Yamunotri is the point of origination for the perennial river Yamuna. It is the longest and the second largest tributary of the Ganges. Goddess Yamuna is of significance importance to the Hindus. Regarded as the daughter of Lord Surya (God of Sun) and sister of Lord Yama (God of Death), this river is also fondly called Yami. Bathing in this pious river is said to set people free from the torments of death. Technically speaking its actual originating point is one km above, from the Yamunotri Glacier, from where it flows through the tough mountains round the year as an elixir for life. The temple can be reached by the following link:
It is interesting to see how the Prasad of Yamunotri Temple is prepared. Since the region boasts to have one of the best hot water springs, they make use of the same for Prasad preparations. The water is pure and hot. Surya Kund is one of the hot water ponds which is said to be adequately hot to prepare rice and boiled potatoes for Prasad. The wonders of nature here bound to leave you awestruck. From the picturesque landscape to hot water springs and the surreal silence in lush green surroundings on the lap of the majestic Himalayas, can serve as an inspiration for artists and writers. Having travelled through these difficult terrains, away from the reach of the destructive mankind, I strongly recommend you come here at least once to get a glimpse of what you have been losing in the everyday city humdrum.
Our next destination was Raithal from where we intended to go to Gangotri. Later that day, we drove from Janki Chatti to Raithal which took us around 6-7 hours. We stayed overnight in a pre booked room in GMVN Raithal :
Next morning we woke up late, strolled around in the nearby areas and drove till Gangotri. The drive lasted for about 4 hours. We checked into yet another GVMN room for a comfortable sleep.

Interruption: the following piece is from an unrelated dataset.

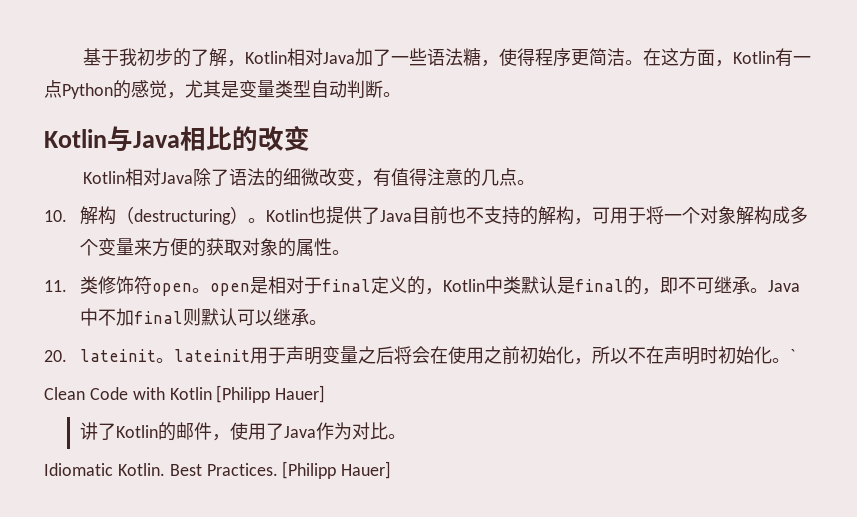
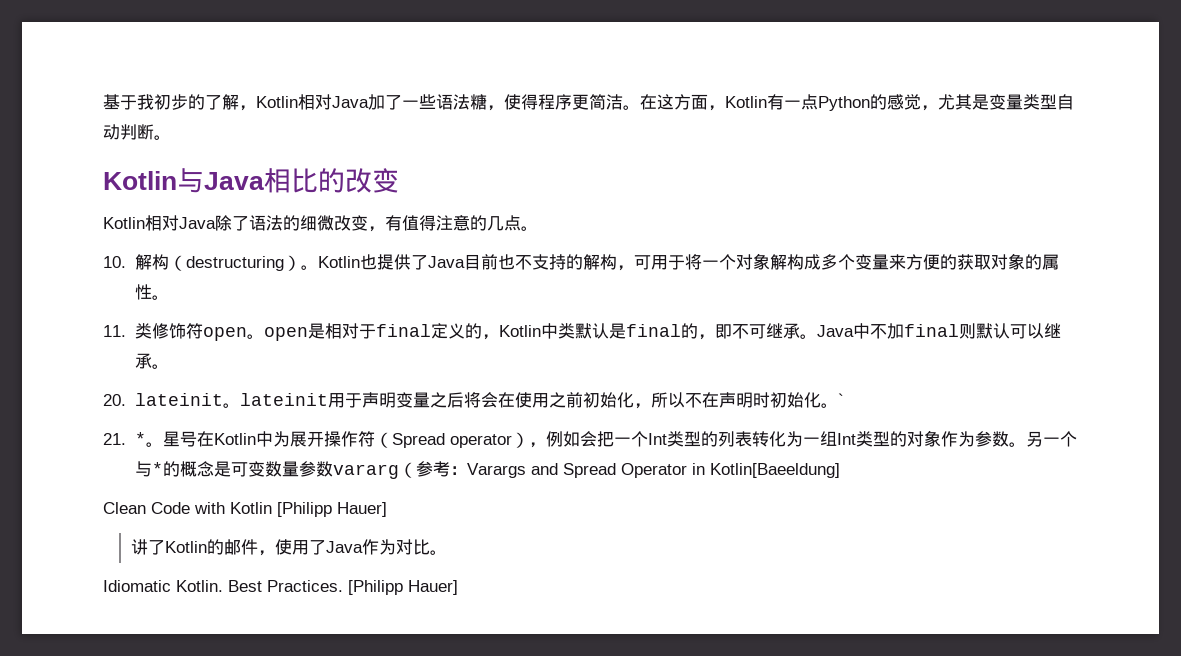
+ 21. *。星号在Kotlin中为展开操作符（Spread operator），例如会把一个Int类型的列表转化为一组Int类型的对象作为参数。另一个与*的概念是可变数量参数vararg（参考：Varargs and Spread Operator in Kotlin[Baeeldung]

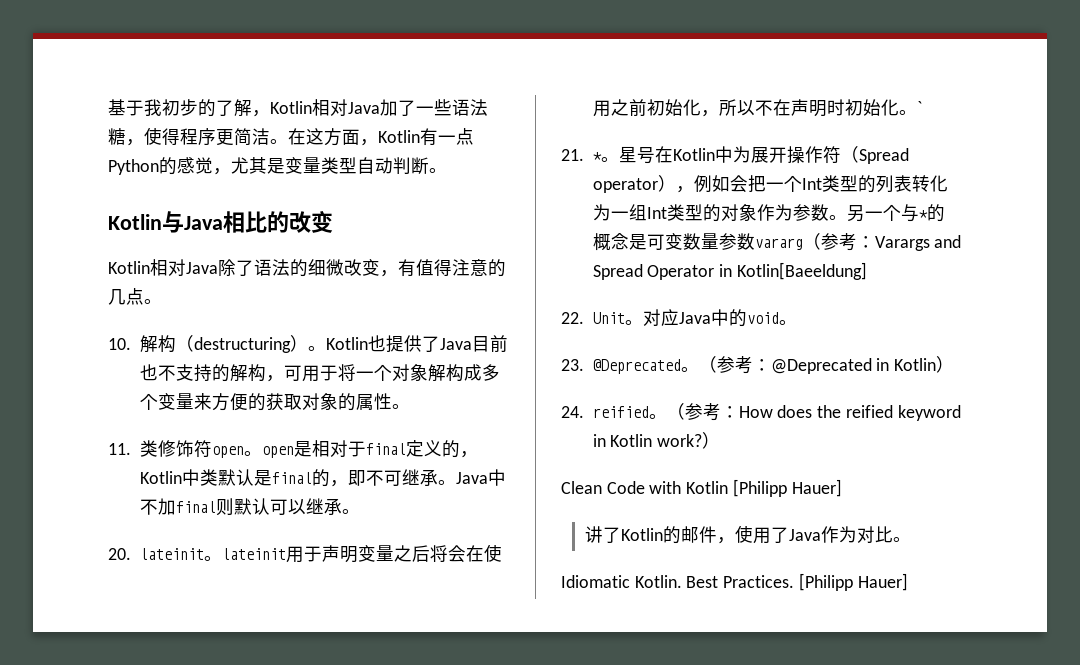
+ 22. Unit。对应Java中的void。
+ 23. @Deprecated。（参考：@Deprecated in Kotlin）
+ 24. reified。（参考：How does the reified keyword in Kotlin work?）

The good thing about the GMVN chains of hotels and resorts is that they have affordable rooms with amazing facilities at the price you pay. In our entire trip we had an incredibly satisfying experience with the GMVN hotels.
Next morning we visited the Gangotri Temple which was a 10 minute walk from the hotel.
One of the Chaar Dhams, the Gangotri Temple is built at the height of 3048 m above the sea level along the banks of Bhagirathi River in the district of Uttarkashi. Gangotri is a small city sprouted around the Gangotri Temple, which is the temple of Goddess Ganga. The river Ganga (named after the Goddess) is the holiest of all, since it is said to carry the nectar which nullified the poison in Lord Shiva’s throat. This perennial river originates from 18 Km above the Gangotri temple from the Gaumukh glacier, which is the second largest glacier after the Siachen glacier.
We set out for a fourteen hour long drive back to delhi the same day.
Even though I am not too religious, my visit to these pious places gave me a sense of peace and tranquillity. All of a sudden, whatsapp and social media didn’t matter so much, neither the urge to upload pictures and check in from different locations. You may call it a “soul cleansing” or a “technology detox”, the feeling was indescribable.